We all heard about the devastating typhoon Haiynan hitting the mid Phillippines on 7th to 8th November last week. With wind speeds of around 300km/h at landfall and gusts going up to 380km/h Haiynan became the strongest typhoon to ever hit land and corresponds to a Hurricane of category 1. It not only caused sever damage particularly in Tacloban City and Ormoc City on Leyte Island but also left a dozen thousands of deaths behind.
In that catastrophic situation first aid and subsequent help for taking care of the devastations (houses, infrastructure) is most important. For the aid coordination and distribution planning the information about what happened where is crucial. Mobile information technology devices have come to play an increasingly important role in responding to humanitarian emergencies and providing critical data to improve the understanding of the complex dynamics of emergencies. The advantage of geospatial and crowd sourcing technologies to prepare, mitigate, and respond to emergencies relies on its potential to quickly react after a disaster. The goal of the crisis mapping is to gather the spatial information before international and local aid workers are beginning to arrive. Therefore, time is a critical factor in crisis mapping. In the following lines I am going to talk about two examples of recent crisis mapping that was realised – and still is performed – in the Philippines after the devastating typhoon Haiyan.

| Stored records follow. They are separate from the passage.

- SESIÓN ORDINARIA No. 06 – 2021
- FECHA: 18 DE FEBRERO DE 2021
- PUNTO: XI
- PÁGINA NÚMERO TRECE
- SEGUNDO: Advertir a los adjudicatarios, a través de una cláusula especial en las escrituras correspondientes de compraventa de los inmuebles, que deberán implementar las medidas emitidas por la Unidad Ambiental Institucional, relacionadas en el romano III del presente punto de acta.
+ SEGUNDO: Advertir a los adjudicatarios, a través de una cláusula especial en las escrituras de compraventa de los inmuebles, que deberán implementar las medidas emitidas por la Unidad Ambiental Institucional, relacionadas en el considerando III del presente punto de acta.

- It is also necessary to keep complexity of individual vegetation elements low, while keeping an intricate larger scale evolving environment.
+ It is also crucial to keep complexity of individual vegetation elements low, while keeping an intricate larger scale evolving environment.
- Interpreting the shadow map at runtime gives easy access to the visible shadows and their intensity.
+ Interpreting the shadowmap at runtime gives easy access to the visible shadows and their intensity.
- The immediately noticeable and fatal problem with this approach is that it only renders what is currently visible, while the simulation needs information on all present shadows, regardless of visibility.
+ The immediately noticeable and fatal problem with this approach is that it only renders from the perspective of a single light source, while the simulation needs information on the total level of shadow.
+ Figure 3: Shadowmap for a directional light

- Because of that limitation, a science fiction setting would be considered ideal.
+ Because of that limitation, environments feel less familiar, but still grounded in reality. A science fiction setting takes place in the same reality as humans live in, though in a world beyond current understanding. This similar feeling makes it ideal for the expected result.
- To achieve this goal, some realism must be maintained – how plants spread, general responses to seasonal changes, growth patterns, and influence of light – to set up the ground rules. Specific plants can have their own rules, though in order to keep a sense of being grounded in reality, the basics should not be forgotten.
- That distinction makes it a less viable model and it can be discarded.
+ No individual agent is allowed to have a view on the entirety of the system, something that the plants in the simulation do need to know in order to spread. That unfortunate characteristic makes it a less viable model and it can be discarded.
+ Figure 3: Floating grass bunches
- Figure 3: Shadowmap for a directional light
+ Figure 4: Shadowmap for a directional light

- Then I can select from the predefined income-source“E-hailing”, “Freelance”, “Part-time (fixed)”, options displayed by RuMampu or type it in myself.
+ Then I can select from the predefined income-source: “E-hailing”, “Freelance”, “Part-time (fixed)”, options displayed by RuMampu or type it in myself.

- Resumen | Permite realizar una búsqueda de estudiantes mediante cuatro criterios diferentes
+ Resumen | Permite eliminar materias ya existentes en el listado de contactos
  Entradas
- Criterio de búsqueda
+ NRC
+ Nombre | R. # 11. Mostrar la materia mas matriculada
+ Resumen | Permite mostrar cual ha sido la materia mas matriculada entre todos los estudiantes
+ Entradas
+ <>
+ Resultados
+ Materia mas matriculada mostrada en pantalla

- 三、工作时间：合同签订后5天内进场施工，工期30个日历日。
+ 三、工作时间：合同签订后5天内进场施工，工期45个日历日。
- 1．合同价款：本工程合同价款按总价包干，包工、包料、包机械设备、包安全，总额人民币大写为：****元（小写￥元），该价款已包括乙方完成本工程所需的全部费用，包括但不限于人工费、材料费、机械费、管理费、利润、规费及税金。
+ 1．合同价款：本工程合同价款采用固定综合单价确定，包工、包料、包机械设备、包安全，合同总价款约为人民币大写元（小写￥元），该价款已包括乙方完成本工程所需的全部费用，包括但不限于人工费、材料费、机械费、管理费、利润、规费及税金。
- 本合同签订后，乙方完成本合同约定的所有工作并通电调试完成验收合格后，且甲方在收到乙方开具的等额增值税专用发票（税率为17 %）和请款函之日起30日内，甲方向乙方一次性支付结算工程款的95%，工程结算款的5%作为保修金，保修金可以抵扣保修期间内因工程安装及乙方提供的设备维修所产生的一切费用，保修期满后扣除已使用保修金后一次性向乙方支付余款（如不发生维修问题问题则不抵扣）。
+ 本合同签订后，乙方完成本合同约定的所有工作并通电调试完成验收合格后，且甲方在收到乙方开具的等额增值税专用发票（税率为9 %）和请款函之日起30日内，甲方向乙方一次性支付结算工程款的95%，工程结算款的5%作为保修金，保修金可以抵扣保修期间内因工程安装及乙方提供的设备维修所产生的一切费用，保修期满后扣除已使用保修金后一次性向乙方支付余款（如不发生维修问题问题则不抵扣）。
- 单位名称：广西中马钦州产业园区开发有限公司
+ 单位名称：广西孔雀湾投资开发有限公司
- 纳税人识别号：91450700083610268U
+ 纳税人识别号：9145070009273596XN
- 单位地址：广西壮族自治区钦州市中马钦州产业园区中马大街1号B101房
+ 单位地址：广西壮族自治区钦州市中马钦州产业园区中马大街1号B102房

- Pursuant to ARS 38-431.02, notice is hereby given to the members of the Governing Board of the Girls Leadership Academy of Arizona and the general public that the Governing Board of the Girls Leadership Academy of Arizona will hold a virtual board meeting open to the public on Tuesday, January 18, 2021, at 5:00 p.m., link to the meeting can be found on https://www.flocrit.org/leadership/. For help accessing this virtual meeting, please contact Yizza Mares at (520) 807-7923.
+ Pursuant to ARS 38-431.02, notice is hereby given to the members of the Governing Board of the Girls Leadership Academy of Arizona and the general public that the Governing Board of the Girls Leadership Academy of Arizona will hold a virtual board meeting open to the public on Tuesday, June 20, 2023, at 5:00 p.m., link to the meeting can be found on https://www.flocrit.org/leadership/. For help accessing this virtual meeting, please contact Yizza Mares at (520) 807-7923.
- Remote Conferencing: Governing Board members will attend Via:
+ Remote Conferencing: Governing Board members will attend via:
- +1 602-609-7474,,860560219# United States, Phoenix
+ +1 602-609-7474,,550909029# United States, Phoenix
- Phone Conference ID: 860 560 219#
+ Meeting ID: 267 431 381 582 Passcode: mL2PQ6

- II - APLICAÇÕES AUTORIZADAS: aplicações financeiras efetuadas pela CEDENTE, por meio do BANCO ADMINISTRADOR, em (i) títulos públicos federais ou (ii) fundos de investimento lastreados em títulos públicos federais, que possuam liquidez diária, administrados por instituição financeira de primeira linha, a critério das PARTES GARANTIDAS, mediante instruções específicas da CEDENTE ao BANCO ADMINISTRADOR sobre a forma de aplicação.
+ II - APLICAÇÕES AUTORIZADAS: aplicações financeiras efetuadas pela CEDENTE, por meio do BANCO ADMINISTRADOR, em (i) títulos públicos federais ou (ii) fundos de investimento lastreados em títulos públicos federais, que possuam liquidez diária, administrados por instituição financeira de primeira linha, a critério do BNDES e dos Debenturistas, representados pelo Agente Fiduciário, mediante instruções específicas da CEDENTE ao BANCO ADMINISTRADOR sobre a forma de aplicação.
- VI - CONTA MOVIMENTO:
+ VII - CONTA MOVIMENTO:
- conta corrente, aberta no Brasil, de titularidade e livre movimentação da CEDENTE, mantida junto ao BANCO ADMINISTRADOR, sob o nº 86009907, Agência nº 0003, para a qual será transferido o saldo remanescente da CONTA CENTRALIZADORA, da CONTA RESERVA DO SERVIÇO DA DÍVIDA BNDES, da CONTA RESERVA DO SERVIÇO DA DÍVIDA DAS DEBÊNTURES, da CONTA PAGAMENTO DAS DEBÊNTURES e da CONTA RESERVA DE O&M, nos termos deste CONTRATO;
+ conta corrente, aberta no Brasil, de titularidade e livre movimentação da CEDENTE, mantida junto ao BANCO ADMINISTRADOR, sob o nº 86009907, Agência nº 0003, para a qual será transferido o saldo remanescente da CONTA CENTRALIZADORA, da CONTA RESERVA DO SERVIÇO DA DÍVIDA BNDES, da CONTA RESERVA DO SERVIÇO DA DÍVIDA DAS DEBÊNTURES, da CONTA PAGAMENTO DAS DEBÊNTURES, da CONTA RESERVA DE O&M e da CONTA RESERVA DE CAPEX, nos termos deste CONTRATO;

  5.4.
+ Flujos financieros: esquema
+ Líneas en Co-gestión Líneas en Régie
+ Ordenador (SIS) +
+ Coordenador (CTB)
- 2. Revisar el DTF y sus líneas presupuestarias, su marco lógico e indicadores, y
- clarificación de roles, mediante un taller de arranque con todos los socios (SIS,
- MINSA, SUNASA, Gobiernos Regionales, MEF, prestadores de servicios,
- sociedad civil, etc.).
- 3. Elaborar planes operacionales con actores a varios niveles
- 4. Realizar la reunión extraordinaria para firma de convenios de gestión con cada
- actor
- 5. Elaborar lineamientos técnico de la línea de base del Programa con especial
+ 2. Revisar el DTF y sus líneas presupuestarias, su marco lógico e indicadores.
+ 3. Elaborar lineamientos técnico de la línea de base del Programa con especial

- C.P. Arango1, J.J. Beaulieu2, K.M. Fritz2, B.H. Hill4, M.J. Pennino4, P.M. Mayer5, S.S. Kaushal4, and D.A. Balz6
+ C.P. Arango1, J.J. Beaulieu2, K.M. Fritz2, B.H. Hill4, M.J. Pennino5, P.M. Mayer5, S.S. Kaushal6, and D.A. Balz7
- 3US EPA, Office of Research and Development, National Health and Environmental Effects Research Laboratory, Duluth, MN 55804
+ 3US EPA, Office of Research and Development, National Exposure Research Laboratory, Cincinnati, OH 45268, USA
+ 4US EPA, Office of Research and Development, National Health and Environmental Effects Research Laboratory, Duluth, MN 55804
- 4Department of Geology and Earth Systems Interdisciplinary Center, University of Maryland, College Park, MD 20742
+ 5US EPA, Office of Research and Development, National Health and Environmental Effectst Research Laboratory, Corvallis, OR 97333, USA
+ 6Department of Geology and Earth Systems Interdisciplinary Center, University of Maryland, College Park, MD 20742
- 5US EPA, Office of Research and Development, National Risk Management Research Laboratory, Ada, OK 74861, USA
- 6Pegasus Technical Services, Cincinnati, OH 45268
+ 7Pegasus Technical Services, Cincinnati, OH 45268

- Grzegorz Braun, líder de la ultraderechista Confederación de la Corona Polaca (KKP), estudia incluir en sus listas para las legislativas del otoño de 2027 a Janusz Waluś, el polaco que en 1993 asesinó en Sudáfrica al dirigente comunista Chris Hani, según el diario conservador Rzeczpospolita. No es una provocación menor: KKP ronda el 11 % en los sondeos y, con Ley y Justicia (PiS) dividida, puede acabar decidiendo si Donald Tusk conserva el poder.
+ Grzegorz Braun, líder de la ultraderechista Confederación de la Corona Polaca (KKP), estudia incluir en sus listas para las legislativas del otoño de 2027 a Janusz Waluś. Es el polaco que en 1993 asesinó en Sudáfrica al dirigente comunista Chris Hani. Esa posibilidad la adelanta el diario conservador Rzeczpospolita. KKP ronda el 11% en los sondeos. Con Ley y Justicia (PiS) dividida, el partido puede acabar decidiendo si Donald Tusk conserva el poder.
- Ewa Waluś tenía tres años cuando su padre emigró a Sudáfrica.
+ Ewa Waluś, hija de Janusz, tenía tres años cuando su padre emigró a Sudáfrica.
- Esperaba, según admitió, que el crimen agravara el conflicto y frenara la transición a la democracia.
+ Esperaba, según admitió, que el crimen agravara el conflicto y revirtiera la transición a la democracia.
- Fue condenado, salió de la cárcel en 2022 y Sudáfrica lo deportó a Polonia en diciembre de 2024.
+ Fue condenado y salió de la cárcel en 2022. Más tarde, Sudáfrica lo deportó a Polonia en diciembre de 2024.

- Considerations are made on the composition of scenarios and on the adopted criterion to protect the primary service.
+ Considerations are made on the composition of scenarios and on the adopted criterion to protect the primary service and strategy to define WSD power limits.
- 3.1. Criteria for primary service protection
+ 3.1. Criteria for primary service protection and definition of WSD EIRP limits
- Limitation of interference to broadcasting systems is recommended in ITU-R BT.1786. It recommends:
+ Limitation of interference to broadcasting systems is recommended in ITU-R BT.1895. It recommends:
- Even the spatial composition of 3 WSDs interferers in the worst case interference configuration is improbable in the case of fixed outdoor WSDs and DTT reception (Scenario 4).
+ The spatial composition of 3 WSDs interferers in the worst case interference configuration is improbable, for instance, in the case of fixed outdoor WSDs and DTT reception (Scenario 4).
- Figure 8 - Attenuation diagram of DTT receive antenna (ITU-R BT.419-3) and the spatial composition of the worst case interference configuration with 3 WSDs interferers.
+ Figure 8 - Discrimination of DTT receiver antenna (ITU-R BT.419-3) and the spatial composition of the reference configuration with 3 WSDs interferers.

In this particular case, crisis mapping groups such as the Humanitarian Open Street Map Team (H.O.T.) and the Standby Task Force (SBTF) are officially deploying in response to a request (Digital Humaitarian Network) from UN Office for the Coordination of Humanitarian Affairs (UN OCHA) to contribute in media monitoring. They started promptly to map the affected areas using the crowd sourcing base OpenStreetMap (OSM). In order to map buildings, roads and any damage caused by the typhoon the affected regions are organised in square shaped fields that are worked off one by one. If an area was mapped by a crowd sourcer it is marked by red colour; if it also has been validated afterwards it becomes green (see figures below). Most recent satellite imagery is applied to detect changes and devastations and map buildings square by square. The imagery is delivered by the crisis mapper communities such as the SBTF and H.O.T. The mapping activity started very quickly after the typhoon moved off.
In the Philippines the mapping response captures the damage at three different levels from small to large scale:
- In the most affected area of Tacloban City all buildings are mapped. The disaster response reacted very quickly as by the first 24 hours over 10.000 buildings have been mapped already.
- The second step is to make a quick pass over the wider area affected by the typhoon to locate all of the villages and major roads in the region. The size of a village and its linkage is important for aid distribution planning. Therefore in the Philippines on this level it was decided to draw the residential areas around the villages (and not to mark them as nods; neither buildings are important here), its main inner roads as well as the roads to outer villages.
- The third level comprises the most severely damaged areas in the region apart from Tacloban City. Within the indicated purple boundaries on the maps all roads and buildings have to be traced accurately. This step is essential to estimate the regional damage.
Ushahidi‘s is a software that allows users to begin crowd sourcing reports within minutes after a disaster or emergency situation eliminating the need of installing a platform on server or paying for host. Anybody can contribute information weather it is a simple text message from a phone, an image from a smart phone or a report submitted online. – Ushahidi collects information from any device with a digital data connection. After being submitted the post will be located on an interactive map that can be viewed on a desktop or a smart phone (crowdmap). Since it is an open source software anybody can fit the program according to its needs, which means that the software is permanently improved. Ushahidi was invented after the riots accompanying the Kenya elections in 2007 and since then was deployed several times as for instance to monitor unrest in the Democratic Republic of Congo, to track violence in Gaza, to monitor the swine flu outbreak worldwide and to assist in crisis intervention after the earthquakes in Haiti and Japan.
In the recent example of the Philippines the GIScience Research Group from the University of Heidelberg is assists crisis mapping with hosting a Ushahidi plattform (http://crisismap.geog.uni-heidelberg.de/ushahidi/).
There is more crisis mapping initiatives going on as one would think. Crowd sourcing has become powerful for disaster reporting due to its potential to get quick response from a potentially great amount of people. From the knowledge and technical point of view (finally the usage of the applications) OSM and Ushahidi have made big advancements in making the systems easier for customer/helpers. Crowd sourcing in my opinion is an optimal way to achieve one goal by collective effort.